Sementara semua tempat pertolongan medik menggunakan cara pencatatan untuk
pelaporan sesuai dengan kebiasaan masing-masing.
FETP UGM bersama WHO dan dinas-dinas kesehatan provinsi dan kabupaten terlibat
dalam rancangan bersama maupun pelaksanaan surveilans sampai dengan analisisnya.

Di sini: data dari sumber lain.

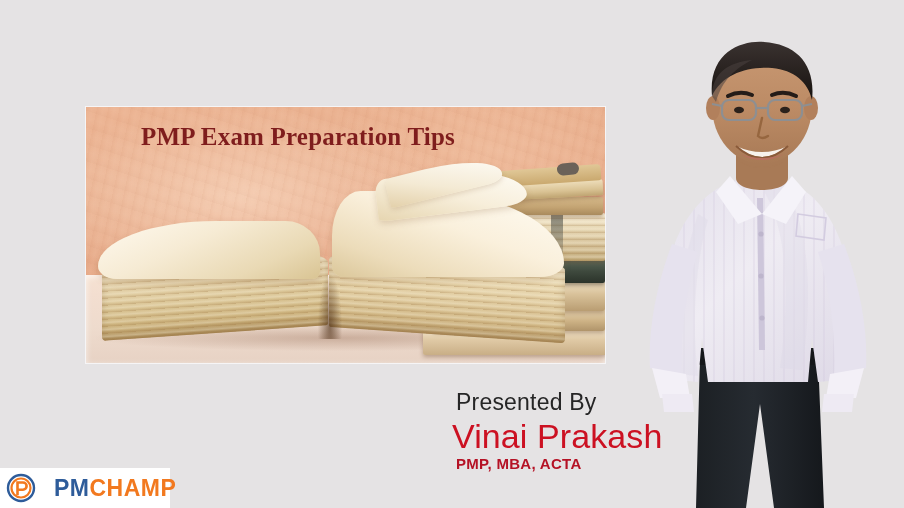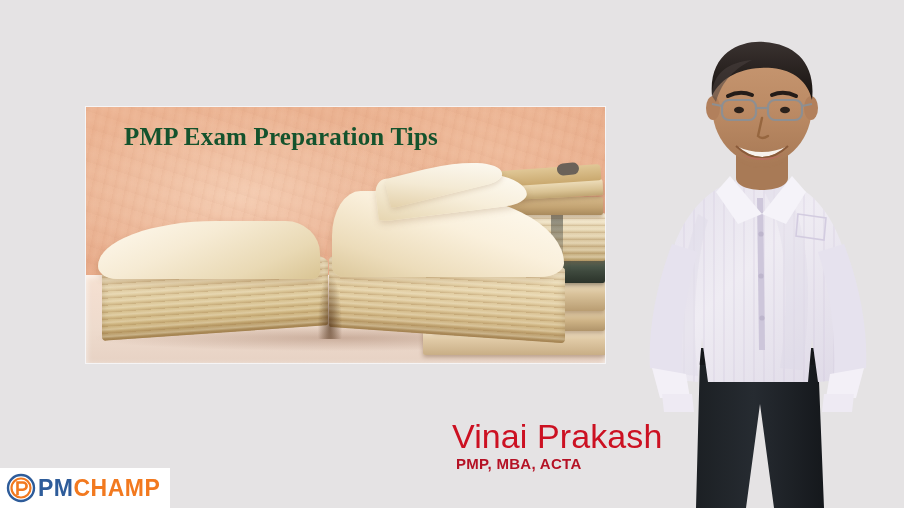"PMP Exam Preparation Tips" #photo-caption { color: #14532d -> #7f1d1d; left: 38px -> 55px }
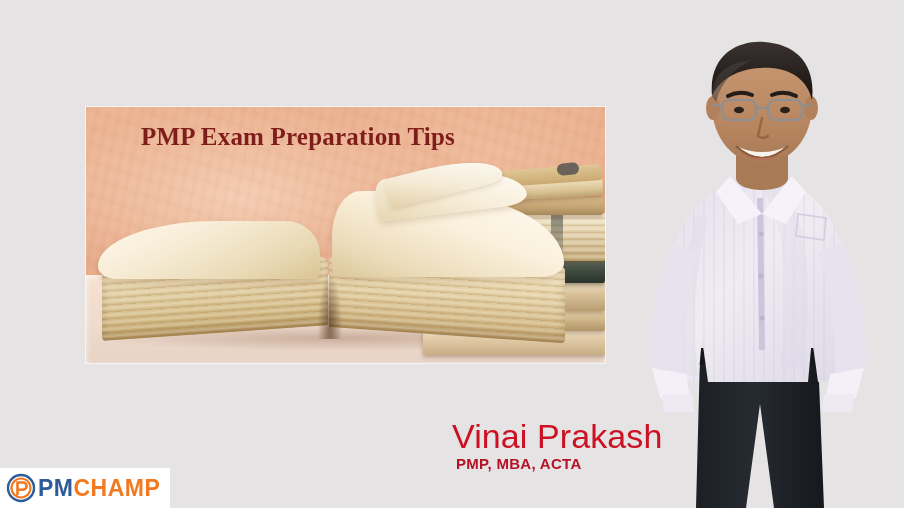"Presented By" div { html: none -> <div>Presented By</div> }
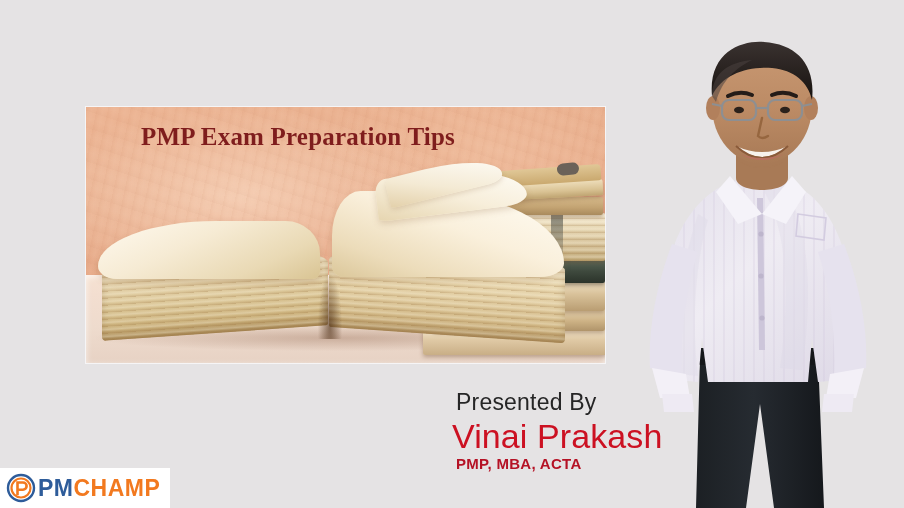"PMCHAMP" #logo-text { margin-left: 2px -> 18px }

Sampai pada hari ke-7 daftar penyakit untuk dilakukan surveilans pascabencana belum
disepakati. Data penyakit yang dihimpun merupakan data penyakit seperti biasanya
yang dalam kondisi bencana menjadi beban berat karena jumlah penyakitnya yang
banyak.

Pada hari ke-8 pimpinan puskesmas belum sanggup untuk mulai menjalankan
sebagian tugasnya. Disadari keperluan mengetahui perkembangan penyakit di wilayah
kerja puskesmas dengan keberadaan berbagai satuan perbantuan medik, akan tetapi
untuk menghimpun data yang ada amat diperlukan tenaga perbantuan lagi.

Pertanyaan

1. Bagaimana metode yang digunakan untuk mengimplementasikan sistem


surveillans tersebut?
(misalnya: bagaimana mengkoordinasikan semua pihak yang terkait, bagaimana
berkoordinasi dengan lembaga-lembaga yang memberikan asistensi teknis, bagaimana
memonitor dan mengevaluasi pelaksanaan sistem tersebut)
2. Sampai kapankah surveilans pascabencana ini sebaiknya diselenggarakan, apa
kriteria yang digunakan?
(Surveilans pascabencana diakhiri ketika masa inkubasi penyakit yang terpanjang sejak
saat bencana telah terlampaui dan tak ada lagi penderita baru. Ada yang mengatakan
surveilans perlu dilakukan dua kali masa inkubasi penyakit yang terpanjang.)

Hari ke-9 sampai ke-14

Usaha untuk menyepakati penyakit-penyakit untuk surveilans pasca bencana masih


dilakukan. Sebagian dari penyebabnya adalah perbedaan penafsiran akan kepentingan
data penyakit. Satu fihak menghendaki daftar penyakit lengkap, sedangkan di lain
fihak menghendaki daftar singkat yang oleh fihak lain dianggap akan tidak lengkap.
Juga adanya keinginan untuk menggunakan software tertentu. Sementara itu kasus
tetanus menunjukkan peningkatan yang mencolok.

Pertanyaan

1. Dapatkah dibuat daftar penyakit-penyakit khas akibat bencana-bencana jenis


tertentu? Demikian pula implikasinya bagi pelaksanaan surveilans, yang sebaiknya kita
2. Analisis apa saja yang perlu dilakukan atas data surveilans?
(Tergantung dari kesepakatan pada awal surveilans pascabencana. Data bisa meliputi
sisi masalah kesehatan. Ini bisa juga meliputi faktor risiko tertentu. Bila hanya meliputi
data penyakit atau masalah kesehatan maka analisis penyakit menurut tempat dan
waktu bisa dilakukan. Apabila faktor risiko juga dimasukkan dalam surveilans maka
risiko relatif atau odds ratio kejadian penyakit dapat disajikan)

Kesimpulan:

Butir-butir penting dari surveilans yang menjadi alasan: apa manfaat surveilans
pascabencana, bagaimana surveilans disusun, bagaimana surveilans dijalankan, siapa
yang melaksanakan, apa kelengkapannya.